Keterbatasan fisik Nurjannah di kaki tidak menghalanginya berkarya dan berkreatifitas dengan bahan-bahan alami. bahkan, ia aktif di berbagai lembaga sebagai penggerak untuk menyuarakan hak-hak disabilitas.

Untuk menjalankan usaha ia menggandeng 10 penyandang disabilitas lainnya menjadi pegawai tetap untuk menjalankan produknya. “Saya memikirkan bukan untuk diri sendiri, tapi lebih kepada hidup harus bermakna bagi sesama dan kita bisa memanusiakan manusia,” katanya.

Keseriusan Nurjannah fokus menjaga kualitas produk sebab banyak masyarakat memandang sebelah mata atas karyanya serta meyakinkan yang dijual hasil karya miliknya bukan keterbatasan fisik yang dimilikinya. Untuk harga ada dikisaran Rp 350- jutaan tergantung design dan tingkat kerumitan daun yang pesankan.

“Saya ingin masyarakat melihat karya saya, bukan kasihan melihat sebagai penyandang diabilitas. Maka, saya sangat memperhatikan kualitas produk. Orang beli dengan rasa kasihan pasti sekali, tapi kalau kualitas pasti terkesan dan akan membeli lagi,” ucapnya

Pencapaian hingga sekarang bukanlah hal mudah. Banyak pihak berperan penting, salah satunya Kemensos melalui Sentra Wasana Bahagia penunjang keberlangsungan usaha, tidak sekedar memberikan barang melainkan juga penghargaan secara moral.

“Barang sudah mendapatkan Brand Seller dari Kemensos termasuk usaha makanan. Saya juga dikasih kursi roda, motor roda tiga yang sangat berguna membawa barang-barang dagangan agar bisa didistribusikan di toko, indomaret dan tempat-tempat lainnya,” ungkapnya.

Satu hal yang paling berkesan adalah suasana bahagia, tidak hanya sebagai PM melainkan sosok Nurjannah yang bisa dilibatkan dari si seorang perempuan penyandang disabilitas yang mampu memotivasi.
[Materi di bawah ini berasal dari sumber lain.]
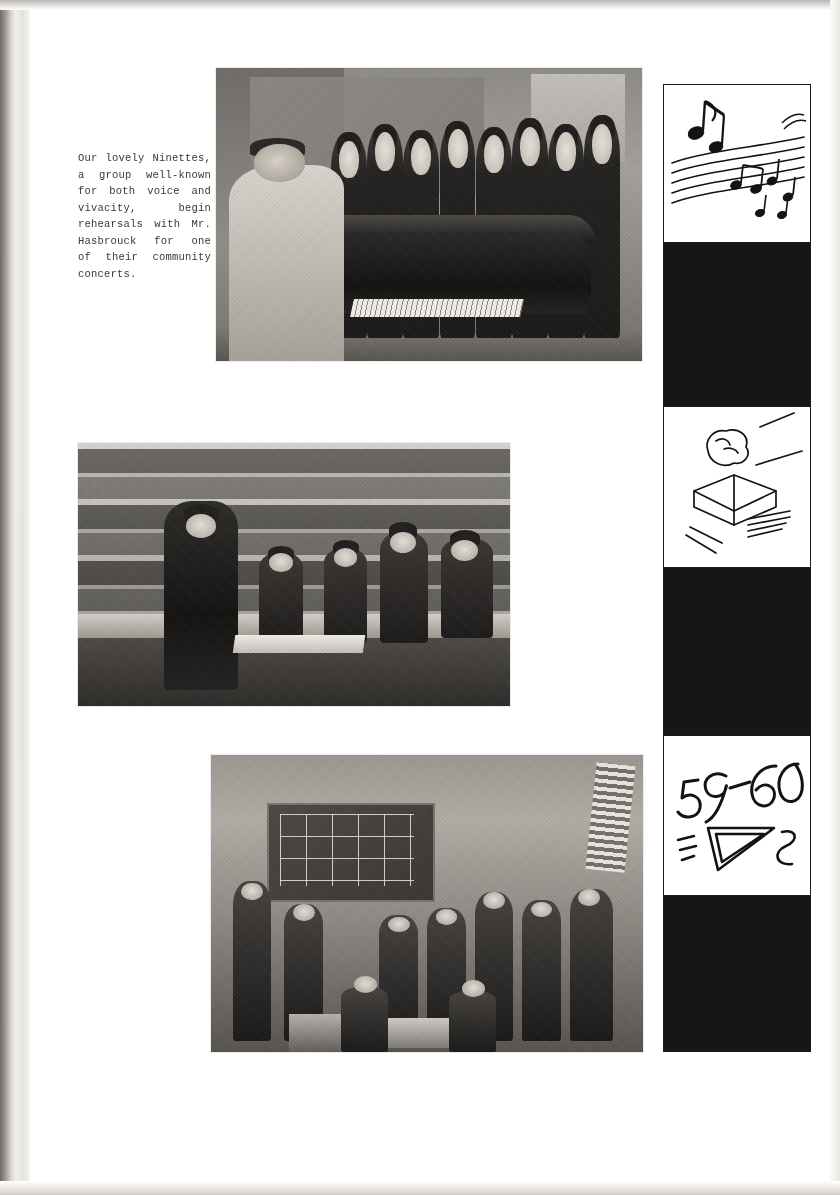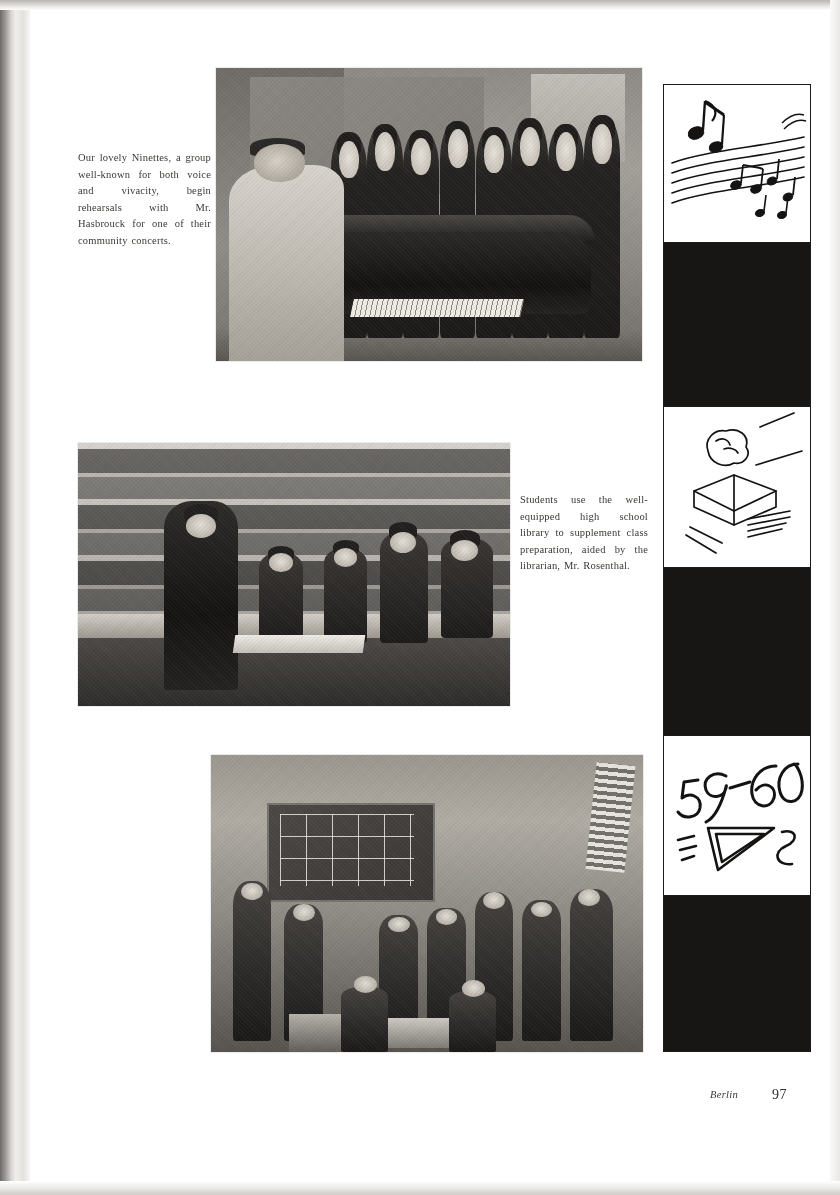"Our lovely Ninettes, a group" .caption { font-family: Liberation Serif, serif -> Liberation Mono, monospace }
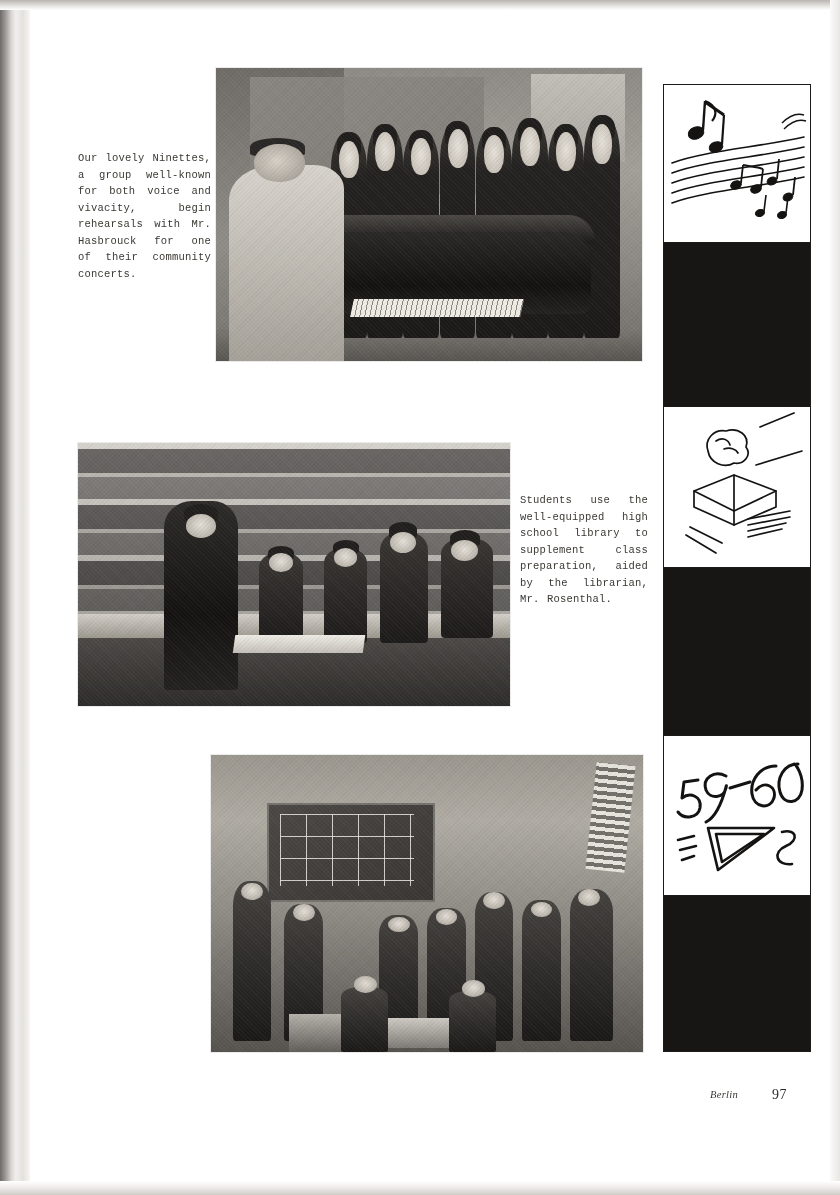"Students use the well-equipped high" div.caption { html: <div>Students use the well-equipped high school library to supplement class preparation, aided by the librarian, Mr. Rosenthal.</div> -> none }
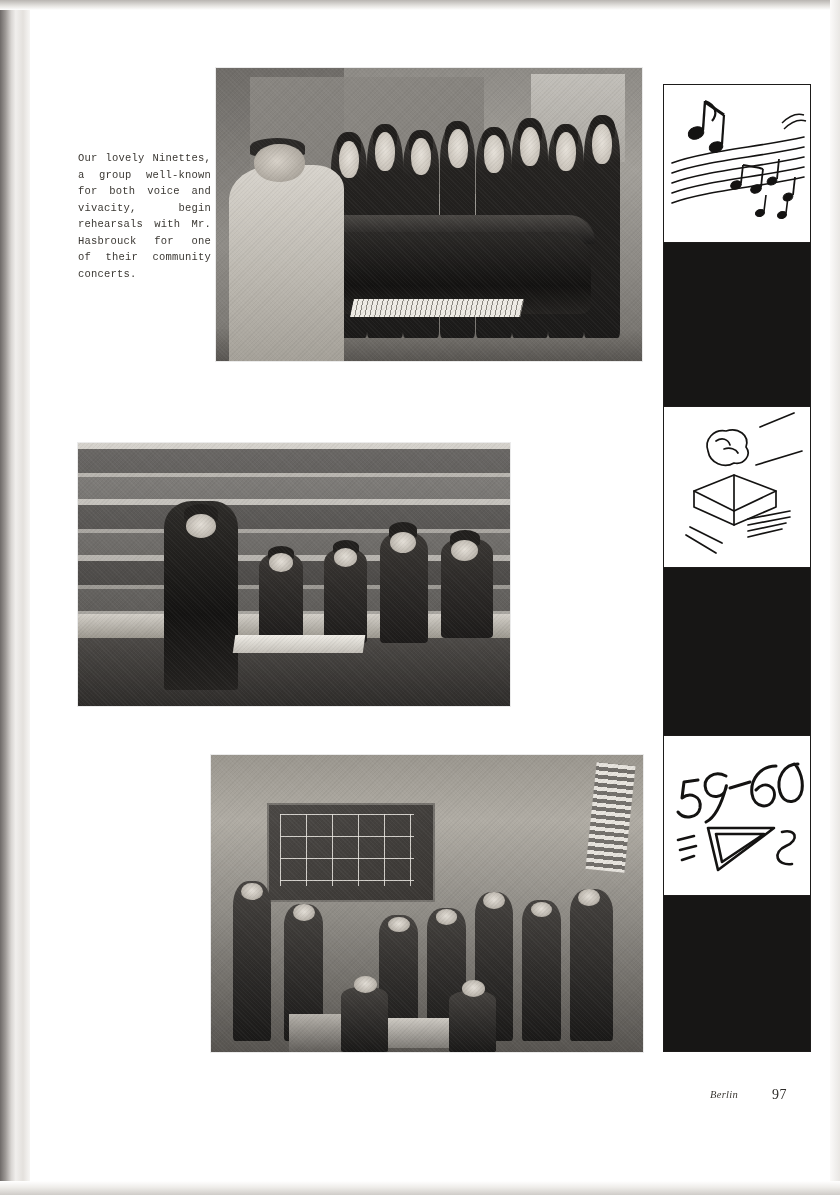"Berlin" div.footer { html: <div> <div>Berlin</div> <div>97</div> </div> -> none }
“Saya pernah dipercaya jadi instruktur di bagian craft dan mendampingi teman-teman ODHA di mana mindset mereka hanyalah mati. Saat melihat saya, perempuan susah payah berjalan dengan tongkat dan dengan keterbatasan bisa buat banyak karya kerajinan bisa survive dalam hidup, memiliki 5 anak, banyak binaan serta menjadi motivator bagi mereka untuk terus melanjutkan hidup,"tandasnya.

Ada satu keinginan belum terwujud, yaitu memiliki galeri untuk memajang hasil karya, di mana usai proses produksi hingga dipajang kurang dilihat masyarakat karena di rumah berada di dalam lorong.

“Ingin memiliki galeri agar usai produksi bisa dipamerkan tidak lagi di rumah. Melainkan di pinggir jalan yang strategis untuk memamerkan semua barang dan karya agar mudah dilihat dan dijual, ” pungkasnya.